This exercise calls for every line of the listing below that contains the word "第十八条本办法自发布之日起执行".

====

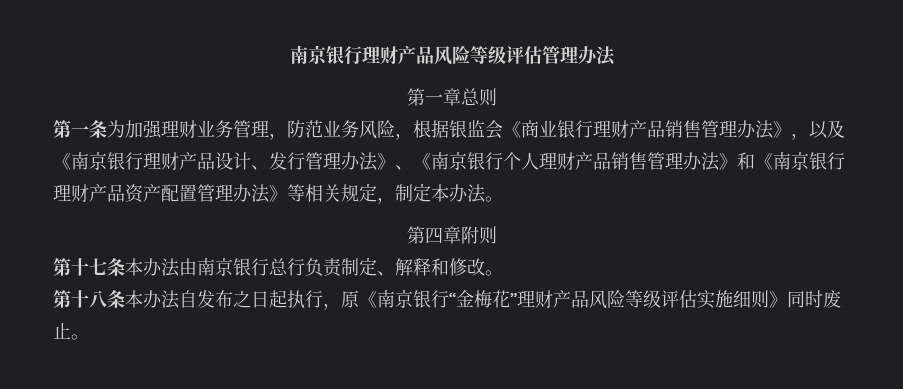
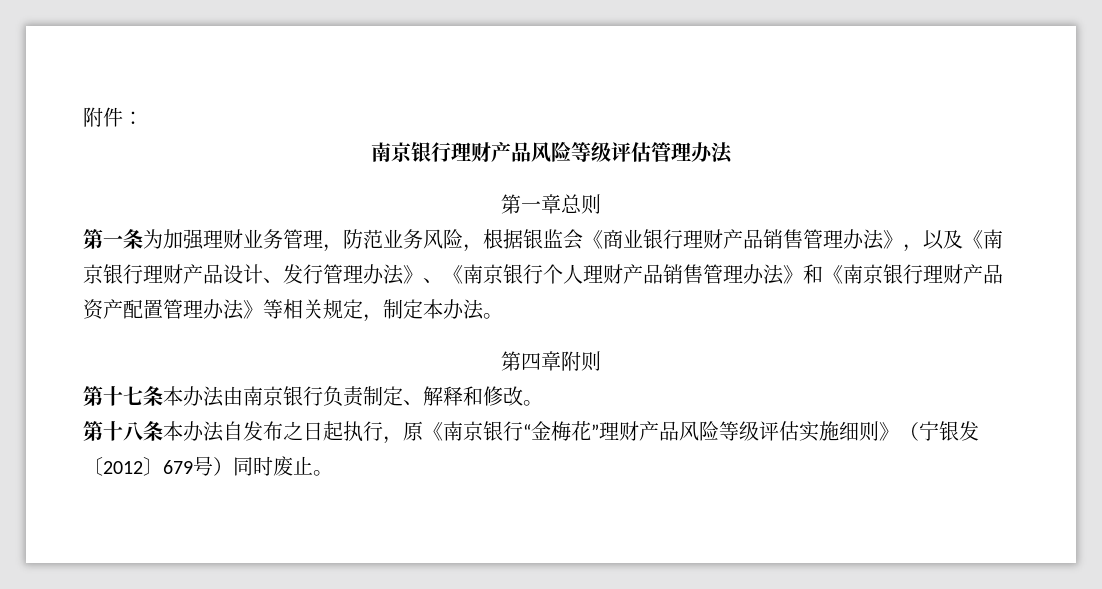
+ 附件：
- 第十七条本办法由南京银行总行负责制定、解释和修改。
+ 第十七条本办法由南京银行负责制定、解释和修改。
- 第十八条本办法自发布之日起执行，原《南京银行“金梅花”理财产品风险等级评估实施细则》同时废止。
+ 第十八条本办法自发布之日起执行，原《南京银行“金梅花”理财产品风险等级评估实施细则》（宁银发〔2012〕679号）同时废止。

====

=== Expected output ===
- 第十八条本办法自发布之日起执行，原《南京银行“金梅花”理财产品风险等级评估实施细则》同时废止。
+ 第十八条本办法自发布之日起执行，原《南京银行“金梅花”理财产品风险等级评估实施细则》（宁银发〔2012〕679号）同时废止。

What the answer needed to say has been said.